== Provided records ==
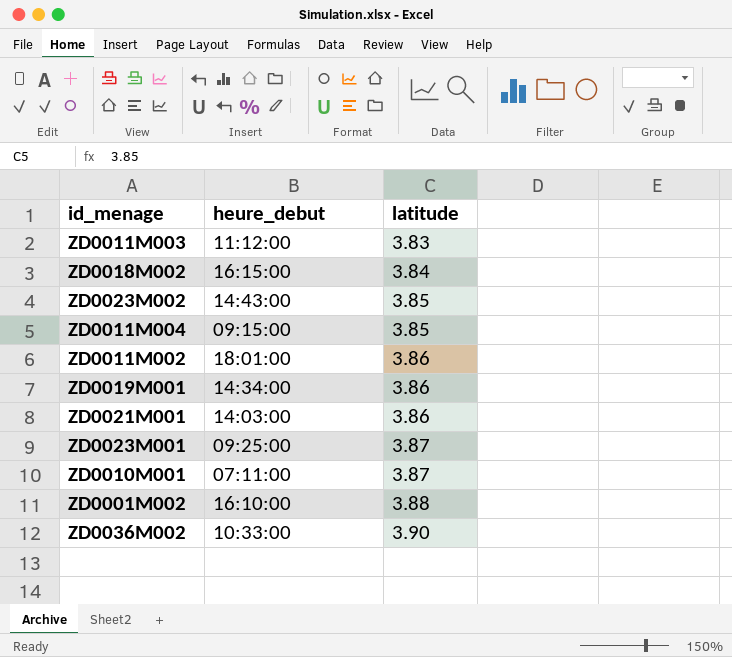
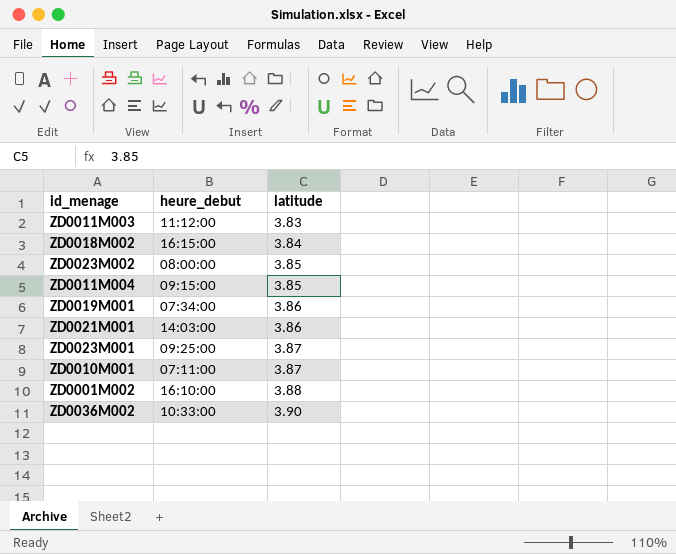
row ZD0011M002: 18:01:00 | 3.86 -> none
ZD0023M002 | heure_debut: 14:43:00 -> 08:00:00
ZD0019M001 | heure_debut: 14:34:00 -> 07:34:00

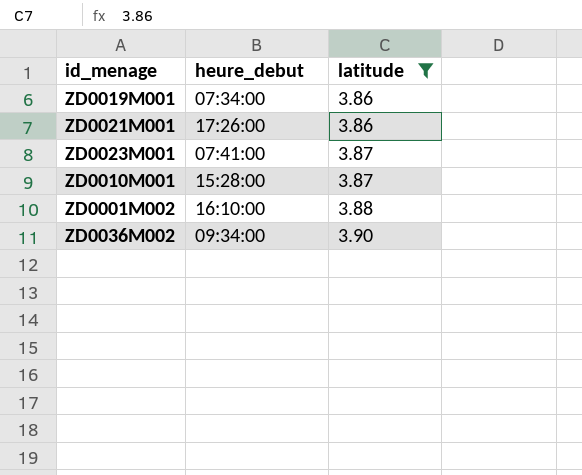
filter: none -> latitude >= 3.86
ZD0021M001 | heure_debut: 14:03:00 -> 17:26:00
ZD0023M001 | heure_debut: 09:25:00 -> 07:41:00
ZD0010M001 | heure_debut: 07:11:00 -> 15:28:00
ZD0036M002 | heure_debut: 10:33:00 -> 09:34:00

== Task goal ==
In the data above, find each line where the string "none" appears, then copy it.

== Task result ==
row ZD0011M002: 18:01:00 | 3.86 -> none
filter: none -> latitude >= 3.86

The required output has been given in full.